La Panda del Moco desapareció en algún momento de la historia: no se trataba de una banda con límites definidos ni ritos de iniciación, no se repartían carnés ni membresías, eran simplemente un grupo variable de amigos, de modo que, como otras bandas, tuvo contornos difusos y, de hecho, con el tiempo fueron apareciendo otros grupúsculos que también fueron tomados por, o se llamaron, la Panda del Moco, en una sociología fluida que funcionaba por imitación.
La calle en el auge de la extrema derecha
En la actualidad se vive un auge de la extrema derecha en buena parte del orbe terrestre. ¿Afecta a lo callejero? “Yo creo que al estar dentro de lo institucional se relaja el rollo callejero”, explica Domínguez, “en los años noventa vivimos un gran aumento de la actividad de skinheads neonazis perfectamente reconocibles por su atuendo. Hoy los extremoderechistas puedan pasar desapercibidos, con sus peinados modernos y sus tatuajes”.
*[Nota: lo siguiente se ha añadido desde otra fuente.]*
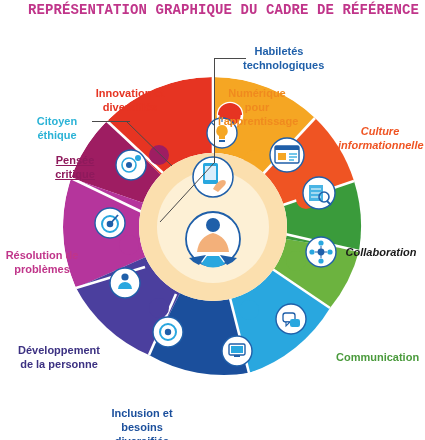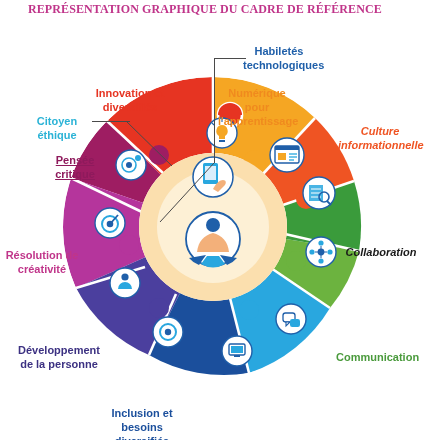--- a/index.html
+++ b/index.html
@@ -9,9 +9,9 @@
 
   #title{
     position:absolute;left:28px;top:2px;
-    font-size:12px;font-weight:700;letter-spacing:.1px;
+    font-size:14px;font-weight:700;letter-spacing:.1px;
     color:#c0358a;white-space:nowrap;
-    font-family:Liberation Serif, serif;
+    font-family:Liberation Mono, monospace;
   }
 
   .wheel{position:absolute;left:53px;top:55px;width:320px;height:345px;}

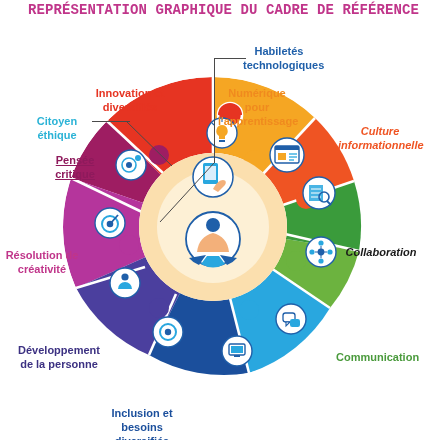--- a/index.html
+++ b/index.html
@@ -235,7 +235,7 @@
 besoins diversifiés</div>
 
   <div class="lbl" style="left:2px;top:248px;width:80px;color:#c0358a;">Résolution de
-créativité</div>
+problèmes</div>
 
 </div>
Lo cierto es que las estéticas consideradas o modernas o subculturales lo han ido cooptando todo, y los tatuajes, por ejemplo, ya no son cosa de marineros o presidiarios, sino también de futbolistas de élite o policías nacionales. Existe, además, algo que podríamos llamar la aporofilia (si la aporofobia acuñada por la filósofa Adela Cortina es el rechazo al pobre, la aporofilia podría entenderse aquí como una imitación del pobre). “Puedes estar incluso por el barrio de Salamanca y ver cómo muchos pijos adoptan estéticas barriales, de traperos o macarras. Las chicas van con las uñas largas y los aros dorados en las orejas como las chonis de barrio”, señala el antropólogo. Uno de los puntos de partida de esa tendencia podría estar en la película Yo soy la Juani (Bigas Luna, 2006), pero también en el crecimiento del movimiento del trap en los últimos años. Ser barriobajero y canalla es lo que mola, incluso en los barrios altos.
En aquellos años de los pijos macarras había, al contrario, jóvenes de raigambre obrera que se vestían como pijos porque, al fin y al cabo, ser pijo puede ser una extracción social, pero también una tribu urbana. “Aquello estaba mal visto, claro: cuando los pijos detectaban a un chaval proletario que se disfrazaba para ligar, con calcetines blancos, le llamaban C.B. [Calcetines Blancos] e iban a por él. Era parte de los objetivos naturales de la Panda del Moco”, dice Domínguez, que concluye con otro análisis: “Visto desde un punto de vista marxista podría decirse que poner de moda la estética de la pobreza en la actualidad sirve para hacer que la gente se acostumbre a ser pobre”.